ProxyLM: Predicting Language Model Performance on Multilingual Tasks via Proxy Models

Published in arXiv

Performance prediction is a method to estimate the performance of Language Models (LMs) on various Natural Language Processing (NLP) tasks, mitigating computational costs associated with model capacity and data for fine-tuning. Our paper introduces ProxyLM, a scalable framework for predicting LM performance using proxy models in multilingual tasks. These proxy models act as surrogates, approximating the performance of the LM of interest. By leveraging proxy models, ProxyLM significantly reduces computational overhead on task evaluations, achieving up to a 37.08x speedup compared to traditional methods, even with our smallest proxy models. Additionally, our methodology showcases adaptability to previously unseen languages in pre-trained LMs, outperforming the state-of-the-art performance by 1.89x as measured by root-mean-square error (RMSE). This framework streamlines model selection, enabling efficient deployment and iterative LM enhancements without extensive computational resources.

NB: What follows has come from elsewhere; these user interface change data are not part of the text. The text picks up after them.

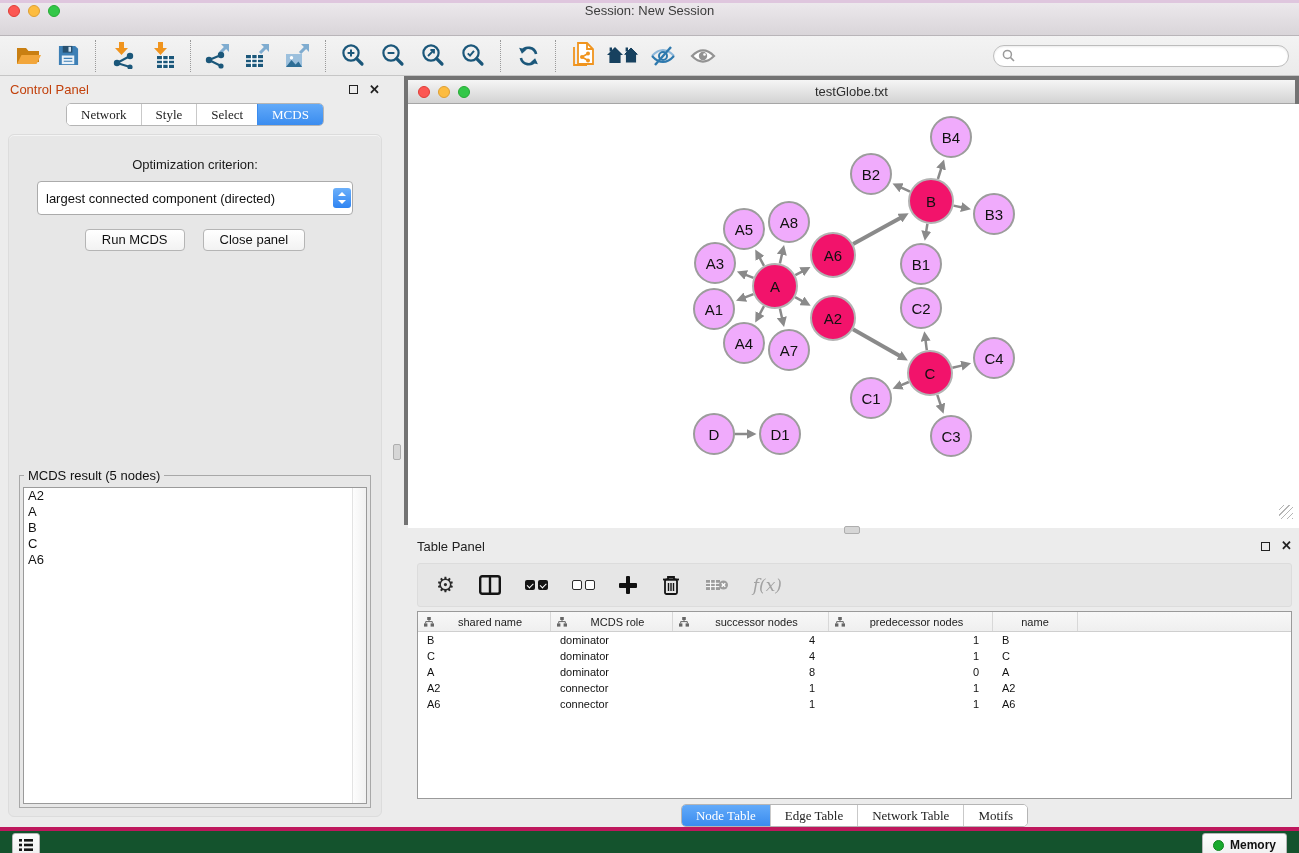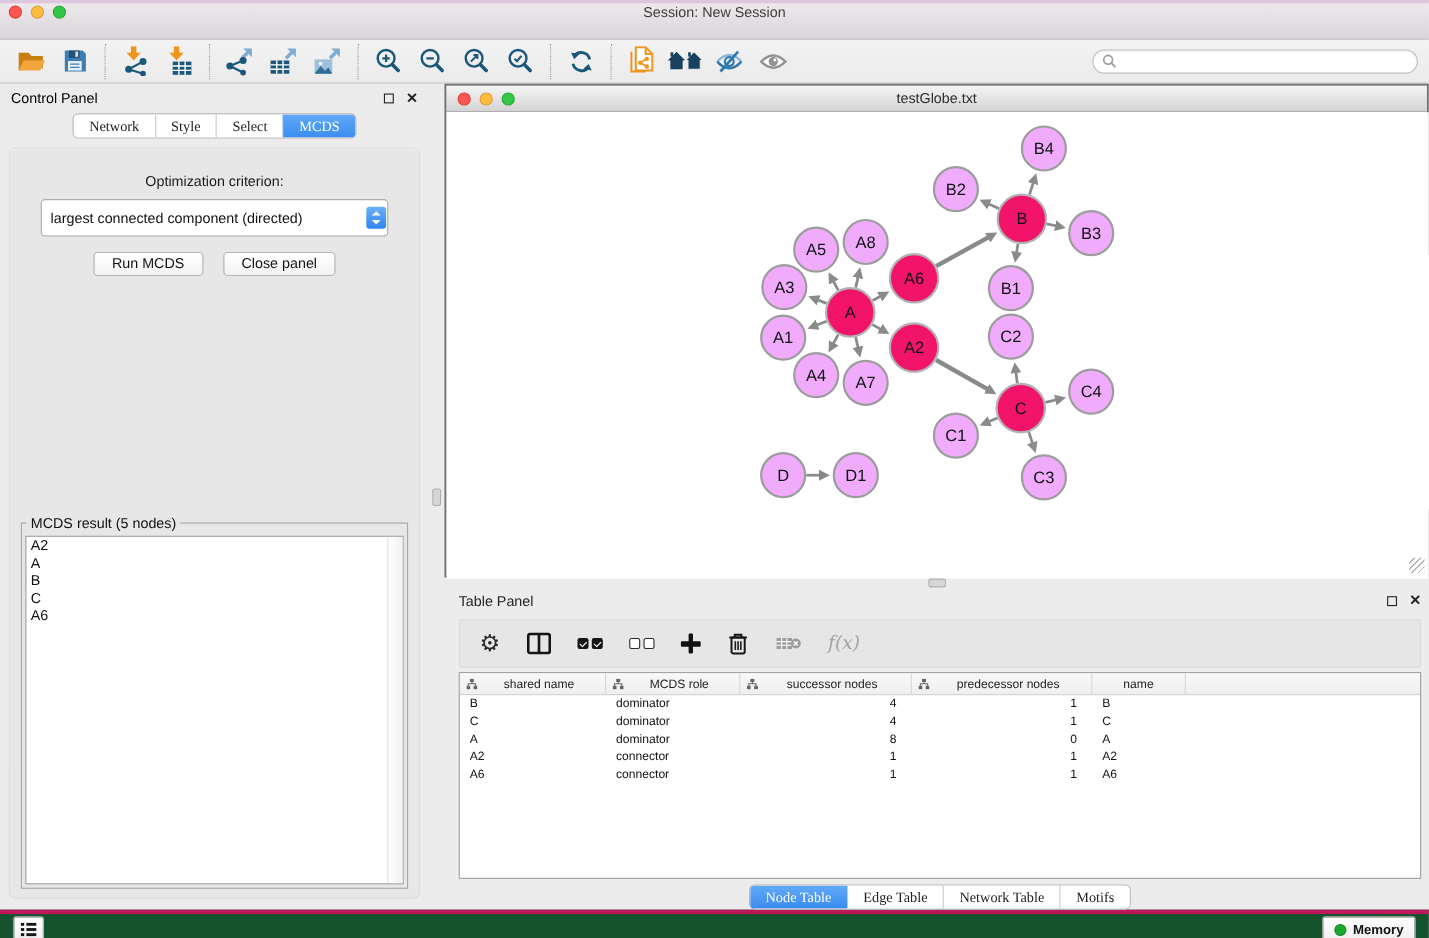--- a/index.html
+++ b/index.html
@@ -23,21 +23,21 @@
   .tsep { height:32px; border-left:1px dotted #9a9a9a; margin:0 7px; }
   .searchbox { margin-left:auto; margin-right:10px; width:296px; height:22px; background:#fff; border:1px solid #bdbdbd; border-radius:12px; display:flex; align-items:center; padding:0 8px; box-shadow:inset 0 1px 2px rgba(0,0,0,.08); }
   .searchbox input { border:none; outline:none; flex:1; font-size:12px; margin-left:5px; font-family:"Liberation Sans",sans-serif; background:transparent; }
 
   
   .main { display:flex; height:751px; }
 
   
   .cpanel { width:390px; position:relative; }
   .panelhead { height:27px; display:flex; align-items:center; padding:0 10px; }
-  .panelhead .phtitle { font-size:13px; color:#000000; }
+  .panelhead .phtitle { font-size:13px; color:#c2410c; }
   .phicons { margin-left:auto; display:flex; align-items:center; gap:11px; }
   .floatico { width:9px; height:9px; border:1.5px solid #222; display:inline-block; }
   .closeico { font-size:13px; font-weight:bold; color:#222; line-height:10px; }
   .segbar { display:flex; justify-content:center; }
   .seggroup { display:flex; border:1px solid #b5b5b5; border-radius:5px; overflow:hidden; background:#fff; }
   .seg { padding:0 14px; height:21px; line-height:21px; background:#fff; color:#222; border-left:1px solid #c9c9c9; cursor:default;font-family:Liberation Serif, serif; }
   .seg:first-child { border-left:none; }
   .seg.active { background:linear-gradient(#62aaf9,#3a8cef); color:#fff; border-left-color:#3a8cef; }
   .cpanel-content { position:absolute; left:8px; right:8px; top:58px; bottom:10px; background:#e7e7e7; border:1px solid #dcdcdc; border-radius:6px; box-shadow:inset 0 1px 0 #f4f4f4; }
   .optlabel { text-align:center; margin-top:22px; color:#1a1a1a; }
@@ -55,21 +55,21 @@
   .scrolltrack { position:absolute; right:0; top:0; bottom:0; width:14px; background:linear-gradient(to right,#fdfdfd,#f1f1f1); border-left:1px solid #e3e3e3; }
 
   
   .vdivider { width:14px; position:relative; }
   .vgrip { position:absolute; left:3px; top:368px; width:8px; height:16px; background:#d6d6d6; border:1px solid #aeaeae; border-radius:2px; }
 
   
   .rightcol { width:895px; display:flex; flex-direction:column; position:relative; }
 
   
-  .netwin { height:450px; border:2px solid #737373; background:#fff; position:relative; }
+  .netwin { height:450px; border:4px solid #737373; background:#fff; position:relative; }
   .netbar { height:24px; background:linear-gradient(#f5f5f5,#d3d3d3); border-bottom:1px solid #a6a6a6; position:relative; }
   .netbar .lights { top:6px; left:10px; }
   .netbar .ttl { text-align:center; line-height:23px; font-size:13px; color:#2d2d2d; }
   .netcanvas { position:absolute; left:0; top:24px; width:893px; height:424px; background:#fff; overflow:hidden; }
   .gnode { position:absolute; border-radius:50%; background:#f0abfc; border:2px solid #9c9c9c; display:flex; align-items:center; justify-content:center; font-size:15px; color:#111; cursor:default; }
   .gnode.hl { background:#f2136b; border-color:#b3b3b3; }
   .resizegrip { position:absolute; right:2px; bottom:2px; width:14px; height:14px; background:
      repeating-linear-gradient(135deg, transparent 0 3px, #b5b5b5 3px 4px); }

Automatic Cattle Activity Monitoring for Anomaly Detection Using YOLOv5 and Seasonal Trend Loess

Published in GEMASTIK XV Data Mining Competition 2022

Livestock farming is one of the crucial sectors for a country’s food security. Unfortunately, the development of the livestock sector in Indonesia has been declining since 2016, primarily due to losses resulting from disruptions in livestock productivity. Therefore, a technological solution is needed to address this issue. In this research, we propose a solution utilizing computer vision and statistical techniques to detect anomalies in the changing patterns of livestock activities—represented by cattle. Computer vision technology is employed to detect cattle activities, and the results are processed into a time series graph depicting the percentage of cattle activities. This graph is then analyzed using Seasonal-Trend decomposition with Loess (STL) statistical technique to identify anomalies marked by changes in activity patterns. In the presence of anomalies, early warnings can be provided to farmers, enabling them to take preventive or corrective actions to safeguard livestock productivity. In this study, CCTV data of cattle activities is utilized, and the model trained is a pre-trained YOLOv5 model. The model evaluation is based on the mean Average Precision (mAP) metrics at p50-95. In a limited dataset (346 images), a mAP50-95 value of 0.747 is obtained.

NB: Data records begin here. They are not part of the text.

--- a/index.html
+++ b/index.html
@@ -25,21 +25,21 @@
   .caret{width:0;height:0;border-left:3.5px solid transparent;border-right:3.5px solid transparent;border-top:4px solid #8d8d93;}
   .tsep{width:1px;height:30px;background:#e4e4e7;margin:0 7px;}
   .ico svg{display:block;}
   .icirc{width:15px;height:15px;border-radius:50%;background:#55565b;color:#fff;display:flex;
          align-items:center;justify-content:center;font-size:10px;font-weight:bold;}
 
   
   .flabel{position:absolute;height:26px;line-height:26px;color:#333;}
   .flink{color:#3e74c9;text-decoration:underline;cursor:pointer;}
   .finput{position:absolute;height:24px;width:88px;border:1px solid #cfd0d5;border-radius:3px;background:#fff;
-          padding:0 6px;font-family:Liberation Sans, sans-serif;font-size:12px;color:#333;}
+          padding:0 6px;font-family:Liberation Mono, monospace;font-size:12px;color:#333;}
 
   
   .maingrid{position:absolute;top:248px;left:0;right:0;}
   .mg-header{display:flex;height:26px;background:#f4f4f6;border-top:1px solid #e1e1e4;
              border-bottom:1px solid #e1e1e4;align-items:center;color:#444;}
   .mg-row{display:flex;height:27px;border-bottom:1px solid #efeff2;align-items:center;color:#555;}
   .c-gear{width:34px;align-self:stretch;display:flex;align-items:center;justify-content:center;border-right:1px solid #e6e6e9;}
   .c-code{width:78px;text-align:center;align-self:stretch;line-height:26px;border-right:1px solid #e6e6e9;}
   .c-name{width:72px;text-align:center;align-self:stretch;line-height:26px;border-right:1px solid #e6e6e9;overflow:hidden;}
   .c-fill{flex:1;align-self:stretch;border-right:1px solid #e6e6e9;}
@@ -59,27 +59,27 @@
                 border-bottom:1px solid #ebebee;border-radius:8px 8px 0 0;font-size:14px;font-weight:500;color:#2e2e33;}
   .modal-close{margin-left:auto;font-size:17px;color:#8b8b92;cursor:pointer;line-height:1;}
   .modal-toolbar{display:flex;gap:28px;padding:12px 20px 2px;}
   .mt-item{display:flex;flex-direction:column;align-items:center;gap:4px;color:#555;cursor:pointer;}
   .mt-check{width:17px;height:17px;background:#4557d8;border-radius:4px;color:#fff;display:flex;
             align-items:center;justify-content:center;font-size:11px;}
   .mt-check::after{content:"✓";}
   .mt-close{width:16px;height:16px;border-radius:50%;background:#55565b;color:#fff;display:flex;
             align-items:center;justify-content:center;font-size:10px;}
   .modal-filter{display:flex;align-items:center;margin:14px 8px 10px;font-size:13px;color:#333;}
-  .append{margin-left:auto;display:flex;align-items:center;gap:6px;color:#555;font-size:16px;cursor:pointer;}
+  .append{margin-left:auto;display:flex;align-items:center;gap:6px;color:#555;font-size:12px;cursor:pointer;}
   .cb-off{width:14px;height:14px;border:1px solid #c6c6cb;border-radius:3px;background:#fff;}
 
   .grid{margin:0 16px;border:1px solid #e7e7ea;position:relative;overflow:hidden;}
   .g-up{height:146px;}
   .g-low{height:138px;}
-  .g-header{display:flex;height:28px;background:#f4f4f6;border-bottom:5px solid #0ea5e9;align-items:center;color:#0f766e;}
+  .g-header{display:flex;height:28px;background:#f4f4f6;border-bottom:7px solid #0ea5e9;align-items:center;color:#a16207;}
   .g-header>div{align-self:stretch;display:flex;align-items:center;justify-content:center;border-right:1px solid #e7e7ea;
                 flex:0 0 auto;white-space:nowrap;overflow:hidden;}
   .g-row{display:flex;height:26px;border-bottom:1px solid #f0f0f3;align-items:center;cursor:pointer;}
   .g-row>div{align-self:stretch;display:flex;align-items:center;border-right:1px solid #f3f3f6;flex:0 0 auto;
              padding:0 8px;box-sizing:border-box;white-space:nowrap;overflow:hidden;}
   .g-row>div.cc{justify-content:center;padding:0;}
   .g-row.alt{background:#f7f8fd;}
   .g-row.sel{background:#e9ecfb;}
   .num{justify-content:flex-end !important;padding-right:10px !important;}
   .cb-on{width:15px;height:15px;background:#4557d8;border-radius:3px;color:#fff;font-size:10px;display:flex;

Recommended citation: Khelli, et al. (2022) “Automatic Cattle Activity Monitoring for Anomaly Detection Using YOLOv5 and Seasonal Trend Loess” GEMASTIK XV.

Medical Decision Analysis Using Random Forest Classifier on High Variance Data

Published in Informatika Institut Teknologi Bandung

Decision-making related to medical matters must be carried out effectively and be accountable. One method that can be employed to determine a medical decision is by utilizing decision-making models in conjunction with automation systems. The use of decision trees is one proficient method to generate classifications with high accuracy and swift execution, facilitated by a tree data structure that represents exploitable information. Accuracy can be further enhanced by incorporating the concept of a random forest or the amalgamation of numerous decision trees to mitigate potential errors in models with high complexity. The validity of this method will be discussed in depth in this paper.

Recommended citation: Irawan, P. A. (2021) “Medical Decision Analysis Using Random Forest Classifier on High Variance Data” Informatika Rinaldi Munir.